The obvious answer is no. Is shit attractive? Is rubbish a turn on? Only for those with special tastes I would think. If I were in advertising, would I imagine, a near naked girl lying on a pile of rubbish at the tip would sell waste management to the public? I don’t think so. Would guys get turned on by that scene? Maybe, but would it lead to them changing their behaviour in relation to their waste management practices? No, they might imagine themselves bonking this chick on a pile of trash, although the smell and the sharp objects may hinder any PB performance, but it does not add up to better waste management.
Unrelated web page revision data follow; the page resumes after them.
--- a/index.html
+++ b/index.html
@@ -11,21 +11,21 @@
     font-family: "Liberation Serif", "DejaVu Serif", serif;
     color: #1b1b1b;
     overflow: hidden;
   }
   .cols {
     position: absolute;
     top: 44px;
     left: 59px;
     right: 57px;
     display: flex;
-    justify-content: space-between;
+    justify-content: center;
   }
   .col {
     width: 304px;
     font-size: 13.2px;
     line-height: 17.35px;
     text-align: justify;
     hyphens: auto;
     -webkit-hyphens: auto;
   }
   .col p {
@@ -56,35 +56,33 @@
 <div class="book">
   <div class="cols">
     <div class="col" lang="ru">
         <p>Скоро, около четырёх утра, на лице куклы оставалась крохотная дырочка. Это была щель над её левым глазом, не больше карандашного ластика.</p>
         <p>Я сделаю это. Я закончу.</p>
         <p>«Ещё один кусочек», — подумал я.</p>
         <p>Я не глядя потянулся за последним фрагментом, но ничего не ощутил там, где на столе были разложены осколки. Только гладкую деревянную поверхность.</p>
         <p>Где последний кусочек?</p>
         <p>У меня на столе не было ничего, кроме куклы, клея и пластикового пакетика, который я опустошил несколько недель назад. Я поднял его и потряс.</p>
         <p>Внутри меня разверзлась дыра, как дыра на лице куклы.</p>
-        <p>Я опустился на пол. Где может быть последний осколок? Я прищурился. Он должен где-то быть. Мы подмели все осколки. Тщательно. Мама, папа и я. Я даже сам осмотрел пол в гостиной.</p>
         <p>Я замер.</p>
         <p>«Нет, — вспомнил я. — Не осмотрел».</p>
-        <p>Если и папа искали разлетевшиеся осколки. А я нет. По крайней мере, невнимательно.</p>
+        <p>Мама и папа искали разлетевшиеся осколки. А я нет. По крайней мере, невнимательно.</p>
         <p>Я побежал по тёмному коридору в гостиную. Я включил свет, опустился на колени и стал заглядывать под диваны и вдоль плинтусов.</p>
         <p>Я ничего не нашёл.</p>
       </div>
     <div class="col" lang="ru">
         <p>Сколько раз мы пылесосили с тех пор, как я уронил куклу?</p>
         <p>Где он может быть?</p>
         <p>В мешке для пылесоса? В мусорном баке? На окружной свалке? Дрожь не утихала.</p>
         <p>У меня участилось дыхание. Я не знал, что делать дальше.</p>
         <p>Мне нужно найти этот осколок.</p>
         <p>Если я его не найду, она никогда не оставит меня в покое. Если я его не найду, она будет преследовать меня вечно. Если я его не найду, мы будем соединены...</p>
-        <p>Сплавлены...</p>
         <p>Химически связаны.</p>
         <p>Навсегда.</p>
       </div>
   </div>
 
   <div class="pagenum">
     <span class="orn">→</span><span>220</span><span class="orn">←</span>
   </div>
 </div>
Waste management and recycling are better served via marketing, to be promoted through images of clean suburban streets, houses and gardens. Even scenes of nature unpolluted by human activities sends a clearer positive message out to the market. Before and after shots can be constructive in this sphere, dirty urban streets transformed into benign paradises, with children playing in parks. Birds flying around, also, suggest a healthy environment and lots of greenery in the scene. These kinds of images promote better waste management practices.

Can Waste Management Marketing Ever Be Attractive?

When responsible adults see children surrounded by trash and filth it upsets them; and so children can be effectively used to stimulate interest in the environment and a healthy ecology. You can juxtapose images of trucks taking away rubbish to waste management centres to communicate the links in the chain. Waste management will never be attractive per se but it can be inserted into scenes of attractive human behaviour, and unspoiled images of nature, to establish a holistic narrative for viewers.

Poverty is often associated with poor waste management. Poor white trash in America are that section of the population that know no better. That do not know how to look after themselves or their environment; they shit in their own backyard. Waste management marketing can be very primal in its depiction of humanity and socially correct behaviour. Things are not going to get better by themselves; people are going to need to stand up and take responsibility. It all begins with education, really, and training people is often about creating aspirations. Poor people aspire to be rich. Ugly folk aspire to be beautiful. Pollution is ugly and tidiness suggests a more attractive reality. Waste management marketing is built on these basic premises; and promises a brighter future for the inhabitants of communities who comply.